▶ _Task requirements_:
Among the entries, find each line that includes the string "Sanches" and list it.

▶ _Supplied information_:
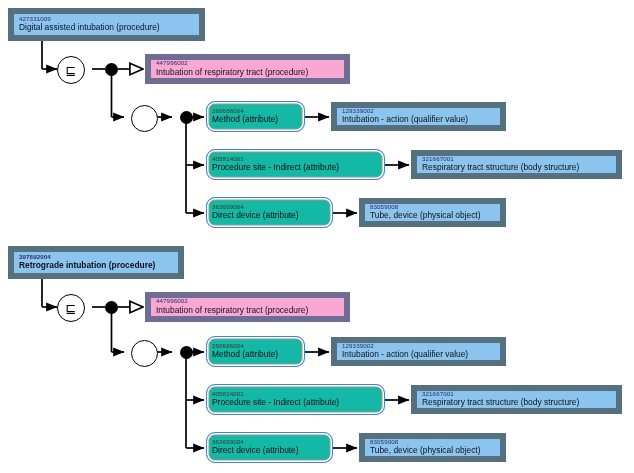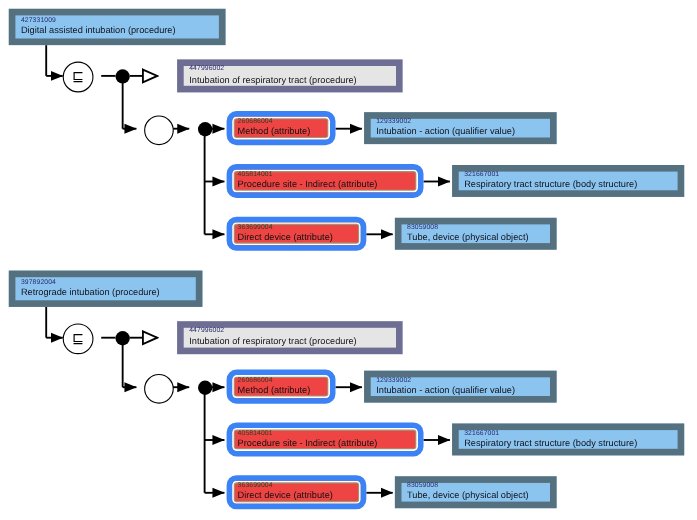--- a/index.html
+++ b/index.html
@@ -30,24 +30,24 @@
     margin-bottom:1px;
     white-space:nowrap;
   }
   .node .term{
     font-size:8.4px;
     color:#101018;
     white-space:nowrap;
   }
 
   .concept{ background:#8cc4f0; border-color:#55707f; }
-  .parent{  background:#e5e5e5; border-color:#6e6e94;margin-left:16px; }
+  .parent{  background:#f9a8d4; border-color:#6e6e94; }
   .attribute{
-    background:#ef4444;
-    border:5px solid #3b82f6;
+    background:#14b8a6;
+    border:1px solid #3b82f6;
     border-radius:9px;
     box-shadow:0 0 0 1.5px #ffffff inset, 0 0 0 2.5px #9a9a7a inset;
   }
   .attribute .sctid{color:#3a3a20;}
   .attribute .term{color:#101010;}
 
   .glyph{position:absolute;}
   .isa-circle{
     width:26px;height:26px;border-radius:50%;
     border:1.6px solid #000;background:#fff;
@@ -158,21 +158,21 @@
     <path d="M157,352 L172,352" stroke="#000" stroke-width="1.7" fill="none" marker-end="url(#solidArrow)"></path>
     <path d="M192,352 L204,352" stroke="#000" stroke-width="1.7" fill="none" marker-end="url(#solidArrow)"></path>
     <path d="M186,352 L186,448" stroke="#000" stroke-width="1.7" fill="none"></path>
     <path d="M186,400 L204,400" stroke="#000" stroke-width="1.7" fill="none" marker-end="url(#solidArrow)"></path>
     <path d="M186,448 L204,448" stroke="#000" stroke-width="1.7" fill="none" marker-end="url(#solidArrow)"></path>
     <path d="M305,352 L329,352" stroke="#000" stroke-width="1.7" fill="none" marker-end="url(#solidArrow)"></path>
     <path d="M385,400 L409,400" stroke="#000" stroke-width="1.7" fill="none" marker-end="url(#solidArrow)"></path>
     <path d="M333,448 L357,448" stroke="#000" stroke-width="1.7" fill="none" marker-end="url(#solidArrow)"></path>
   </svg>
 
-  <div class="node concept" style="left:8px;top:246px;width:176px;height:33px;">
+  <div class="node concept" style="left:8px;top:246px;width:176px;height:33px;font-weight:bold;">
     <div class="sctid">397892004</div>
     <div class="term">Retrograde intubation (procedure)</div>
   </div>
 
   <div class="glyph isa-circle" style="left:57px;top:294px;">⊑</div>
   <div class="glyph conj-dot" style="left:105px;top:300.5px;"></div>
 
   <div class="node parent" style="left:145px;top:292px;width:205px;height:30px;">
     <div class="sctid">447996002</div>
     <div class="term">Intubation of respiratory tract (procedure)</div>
...
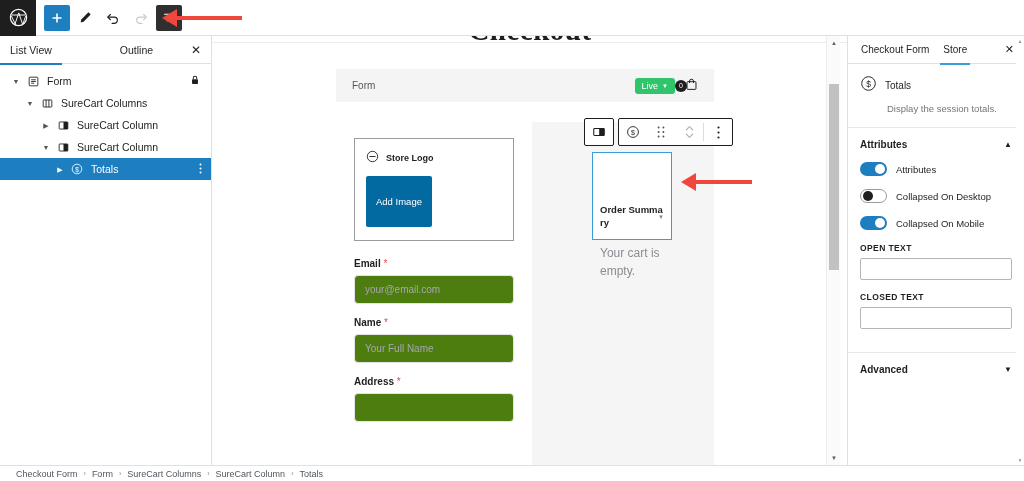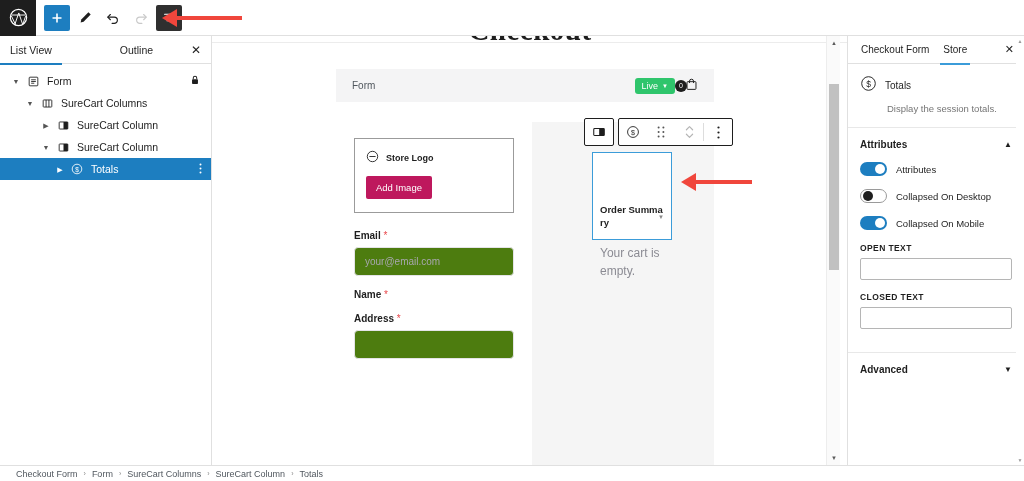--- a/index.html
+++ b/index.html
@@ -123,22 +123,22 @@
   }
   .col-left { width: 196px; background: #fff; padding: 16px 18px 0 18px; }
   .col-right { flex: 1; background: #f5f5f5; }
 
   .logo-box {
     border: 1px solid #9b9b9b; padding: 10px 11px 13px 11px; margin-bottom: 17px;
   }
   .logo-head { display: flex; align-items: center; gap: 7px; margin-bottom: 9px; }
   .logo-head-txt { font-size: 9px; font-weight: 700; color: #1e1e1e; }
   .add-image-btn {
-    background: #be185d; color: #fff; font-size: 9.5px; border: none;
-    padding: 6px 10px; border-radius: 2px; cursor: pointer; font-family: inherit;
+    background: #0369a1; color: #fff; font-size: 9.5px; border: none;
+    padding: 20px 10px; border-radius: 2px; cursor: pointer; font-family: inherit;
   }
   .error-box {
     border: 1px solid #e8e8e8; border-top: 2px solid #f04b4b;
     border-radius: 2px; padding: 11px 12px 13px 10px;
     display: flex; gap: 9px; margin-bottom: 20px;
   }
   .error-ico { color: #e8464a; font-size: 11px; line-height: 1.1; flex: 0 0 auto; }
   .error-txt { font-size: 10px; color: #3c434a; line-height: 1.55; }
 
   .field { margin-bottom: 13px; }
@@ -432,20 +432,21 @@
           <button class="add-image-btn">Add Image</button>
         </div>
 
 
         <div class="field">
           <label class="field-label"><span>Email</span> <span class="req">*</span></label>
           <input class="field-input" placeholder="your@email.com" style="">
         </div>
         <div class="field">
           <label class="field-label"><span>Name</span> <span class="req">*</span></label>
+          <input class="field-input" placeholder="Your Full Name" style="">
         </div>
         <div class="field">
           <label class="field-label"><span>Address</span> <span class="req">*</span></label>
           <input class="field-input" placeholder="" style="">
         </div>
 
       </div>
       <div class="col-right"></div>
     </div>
---
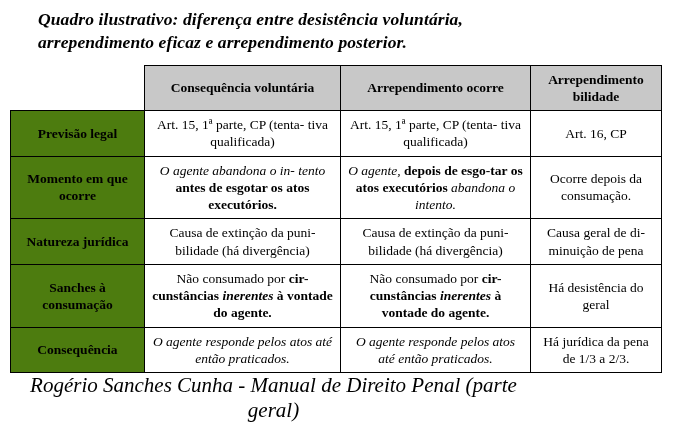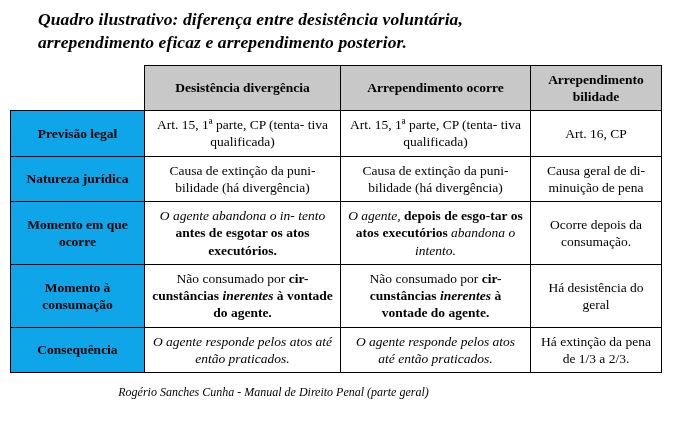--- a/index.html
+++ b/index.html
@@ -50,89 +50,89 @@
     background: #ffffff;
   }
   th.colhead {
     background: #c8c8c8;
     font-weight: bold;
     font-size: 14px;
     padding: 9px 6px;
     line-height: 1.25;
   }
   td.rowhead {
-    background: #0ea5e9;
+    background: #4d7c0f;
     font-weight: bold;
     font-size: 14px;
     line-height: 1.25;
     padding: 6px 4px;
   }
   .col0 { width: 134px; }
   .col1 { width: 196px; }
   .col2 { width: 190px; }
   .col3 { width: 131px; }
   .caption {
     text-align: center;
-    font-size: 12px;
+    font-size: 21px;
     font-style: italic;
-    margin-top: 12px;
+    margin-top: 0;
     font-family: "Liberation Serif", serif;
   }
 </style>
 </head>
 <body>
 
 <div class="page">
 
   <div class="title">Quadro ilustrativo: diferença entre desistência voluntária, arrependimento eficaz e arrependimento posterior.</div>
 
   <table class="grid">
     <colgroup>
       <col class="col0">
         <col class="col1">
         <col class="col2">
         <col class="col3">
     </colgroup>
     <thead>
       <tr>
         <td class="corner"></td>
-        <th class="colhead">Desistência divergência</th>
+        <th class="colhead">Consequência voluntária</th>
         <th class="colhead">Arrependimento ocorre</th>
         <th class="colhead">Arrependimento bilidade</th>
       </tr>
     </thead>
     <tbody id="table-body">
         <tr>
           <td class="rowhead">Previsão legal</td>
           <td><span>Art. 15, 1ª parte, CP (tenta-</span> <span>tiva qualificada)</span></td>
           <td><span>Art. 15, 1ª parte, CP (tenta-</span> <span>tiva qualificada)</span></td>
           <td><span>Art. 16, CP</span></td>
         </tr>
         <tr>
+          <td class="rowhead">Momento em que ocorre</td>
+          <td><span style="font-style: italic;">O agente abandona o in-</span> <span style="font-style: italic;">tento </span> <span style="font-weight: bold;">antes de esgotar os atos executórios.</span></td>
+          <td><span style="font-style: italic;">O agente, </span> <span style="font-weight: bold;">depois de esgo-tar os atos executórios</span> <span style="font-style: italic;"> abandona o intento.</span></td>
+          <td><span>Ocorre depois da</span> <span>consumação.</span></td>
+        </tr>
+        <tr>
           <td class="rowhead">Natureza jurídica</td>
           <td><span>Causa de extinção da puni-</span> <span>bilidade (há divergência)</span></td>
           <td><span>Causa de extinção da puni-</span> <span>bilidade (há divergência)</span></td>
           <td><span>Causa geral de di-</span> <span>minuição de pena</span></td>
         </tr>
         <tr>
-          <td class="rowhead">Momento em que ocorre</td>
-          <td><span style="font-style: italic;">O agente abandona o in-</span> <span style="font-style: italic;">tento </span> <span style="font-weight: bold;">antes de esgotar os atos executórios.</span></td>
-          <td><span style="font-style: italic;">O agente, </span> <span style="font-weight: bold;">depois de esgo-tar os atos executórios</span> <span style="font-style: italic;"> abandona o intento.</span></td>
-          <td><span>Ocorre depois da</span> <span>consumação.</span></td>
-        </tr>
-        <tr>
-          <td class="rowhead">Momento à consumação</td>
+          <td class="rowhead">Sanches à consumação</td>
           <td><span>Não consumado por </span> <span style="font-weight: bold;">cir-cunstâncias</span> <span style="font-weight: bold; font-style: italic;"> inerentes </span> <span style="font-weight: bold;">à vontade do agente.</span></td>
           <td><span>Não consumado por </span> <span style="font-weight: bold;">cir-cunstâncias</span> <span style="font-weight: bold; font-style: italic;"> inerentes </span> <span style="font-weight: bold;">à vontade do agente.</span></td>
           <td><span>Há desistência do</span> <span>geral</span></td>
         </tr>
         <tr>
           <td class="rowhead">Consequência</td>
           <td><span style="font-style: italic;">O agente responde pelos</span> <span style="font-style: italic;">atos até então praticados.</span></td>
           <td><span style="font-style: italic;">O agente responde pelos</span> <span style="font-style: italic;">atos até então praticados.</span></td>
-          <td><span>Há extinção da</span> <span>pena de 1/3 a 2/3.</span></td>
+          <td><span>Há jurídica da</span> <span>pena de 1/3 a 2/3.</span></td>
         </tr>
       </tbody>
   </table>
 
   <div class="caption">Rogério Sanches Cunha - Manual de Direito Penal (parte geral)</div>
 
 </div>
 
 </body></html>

▶ _Answer box_:
+          <td class="rowhead">Sanches à consumação</td>
   <div class="caption">Rogério Sanches Cunha - Manual de Direito Penal (parte geral)</div>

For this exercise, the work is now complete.